I also focused on trying to simplify my independent variables. The Adjusted R-Squared figure somewhat penalizes you for including too many variables in an attempt to explain all aspects of your dependent variable. Simply put, the fewer very relevant variables you regress, the higher your Adjusted R-Squared and thus the more your regression makes sense. So given that this tool would primarily be used for sales I figured I would eliminate some variables that may not be easily inferred without access to a potential clients’ sites (number of variables changed). I also figured that while it is interesting to look at the homepage’s effect on improvement, this is usually biased because homepages usually already rank strongly and thus the improvement is marginally lower.

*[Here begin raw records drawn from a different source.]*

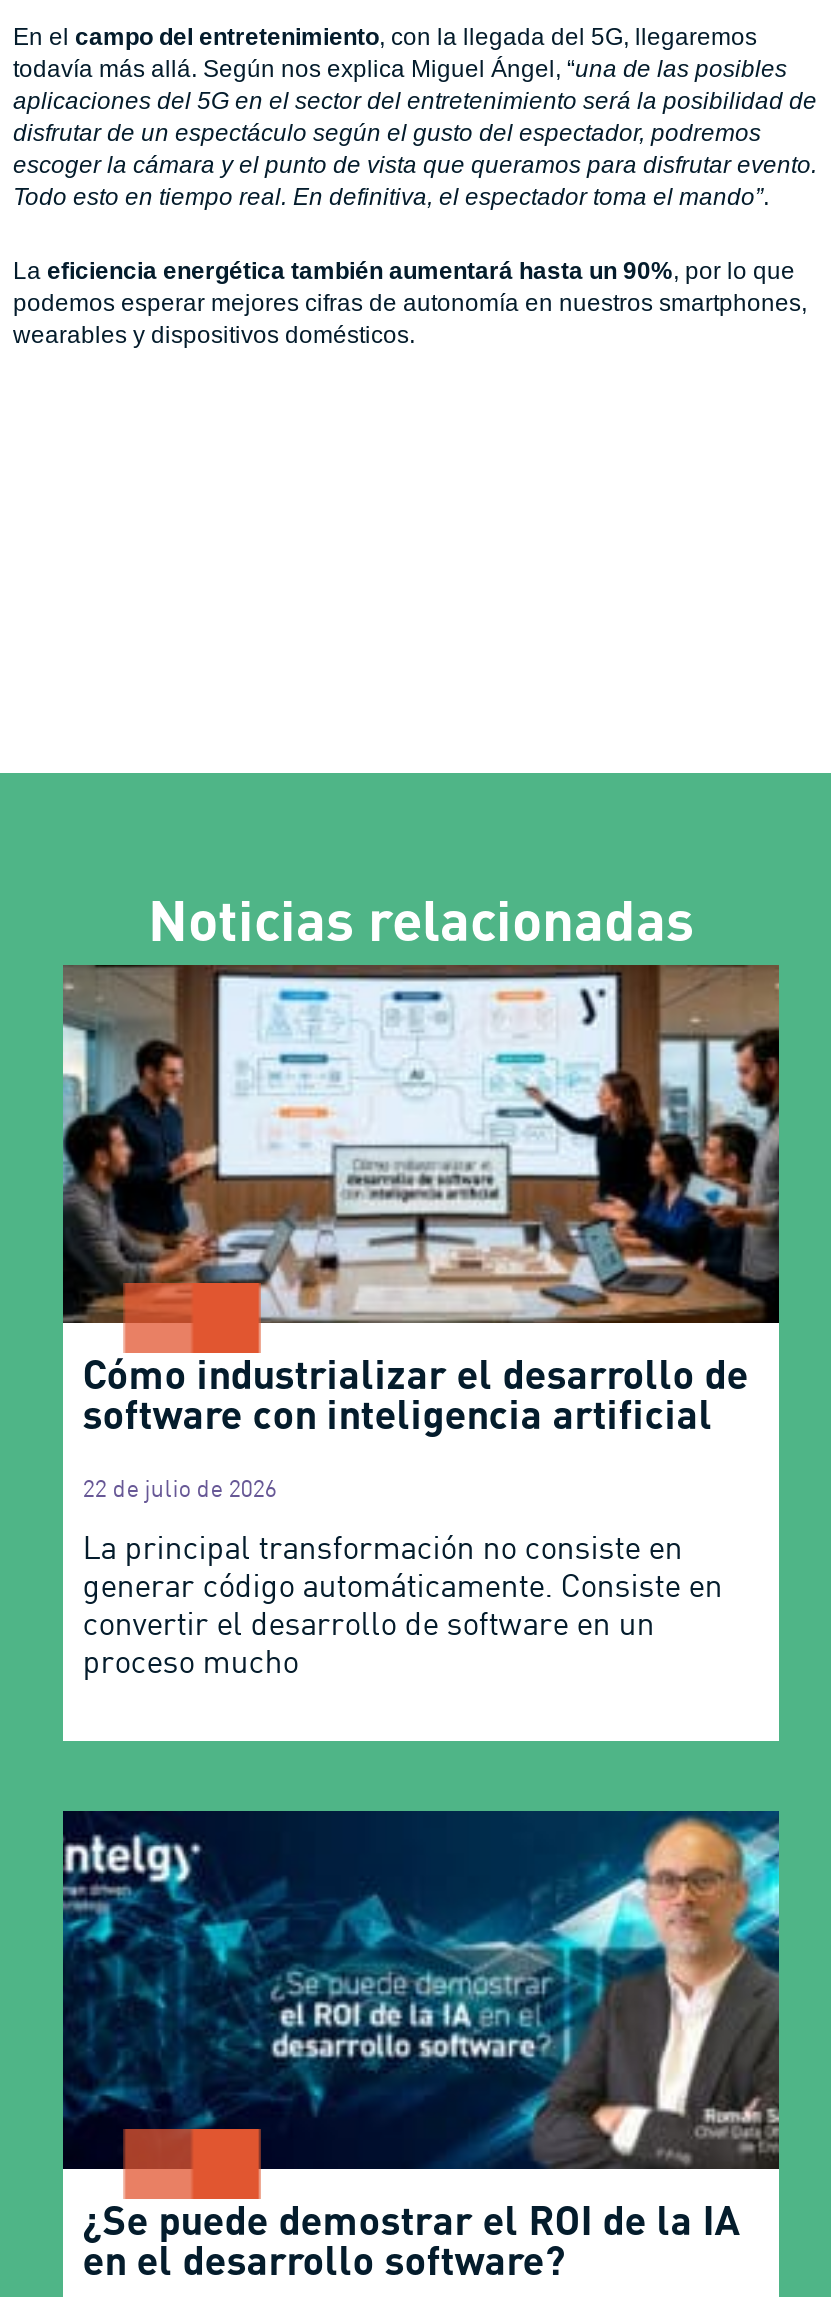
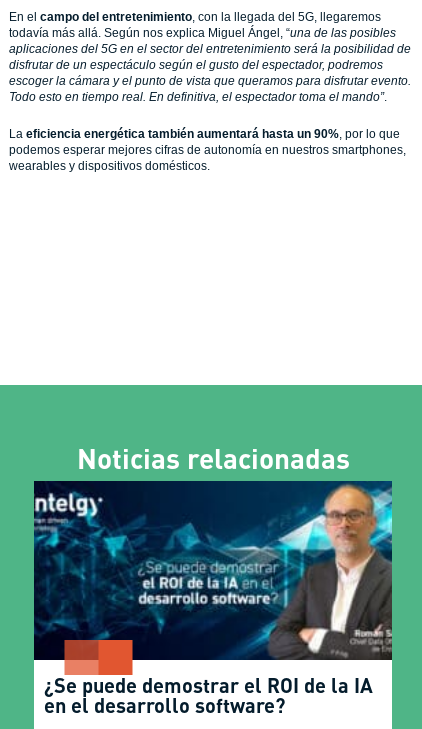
- [image]
- Cómo industrializar el desarrollo de
- software con inteligencia artificial
- 22 de julio de 2026
- La principal transformación no consiste en
- generar código automáticamente. Consiste en
- convertir el desarrollo de software en un
- proceso mucho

So I ran another regression, with fewer cases (only positive improvements from non-homepages) and variables (keyword search volume, competiveness, domain authority, and initial rank) and got the following results:
As you can see I am now explaining 53.5% of the variation in improvement with my four variables. Again, it doesn’t seem like anything groundbreaking, but if I can explain roughly half of Google’s ranking algorithm with four variables, I’ll call it a win. The next thing to look at is the F-statistic (13.084) and T-statistic of the individual variables. You’ll see that the F-statistic is large enough to prove this regression significant with 95% confidence given the sig. of less than .05. However, of the variables and intercept, only the initial keyword rank is a significant independent variable. This could be caused by many things: perhaps my sample size isn’t big enough or perhaps there is some multicollinearity within variables. Multicollinearity occurs when you have multiple variables that explain aspects that are too similar to the dependent variables. Thus SPSS does not know which of the variables is causing the impact.
In either event, more data needs to be input to explore further. In the meantime I think this is an interesting practice to learn which variables affect our end goal as an SEO company. An SEO analysis like this is helpful to really quantify how important the changes our team does to a client’s website. It also serves as a good example of how you can turn the burden of extraneous data into a useful tool via regression analysis.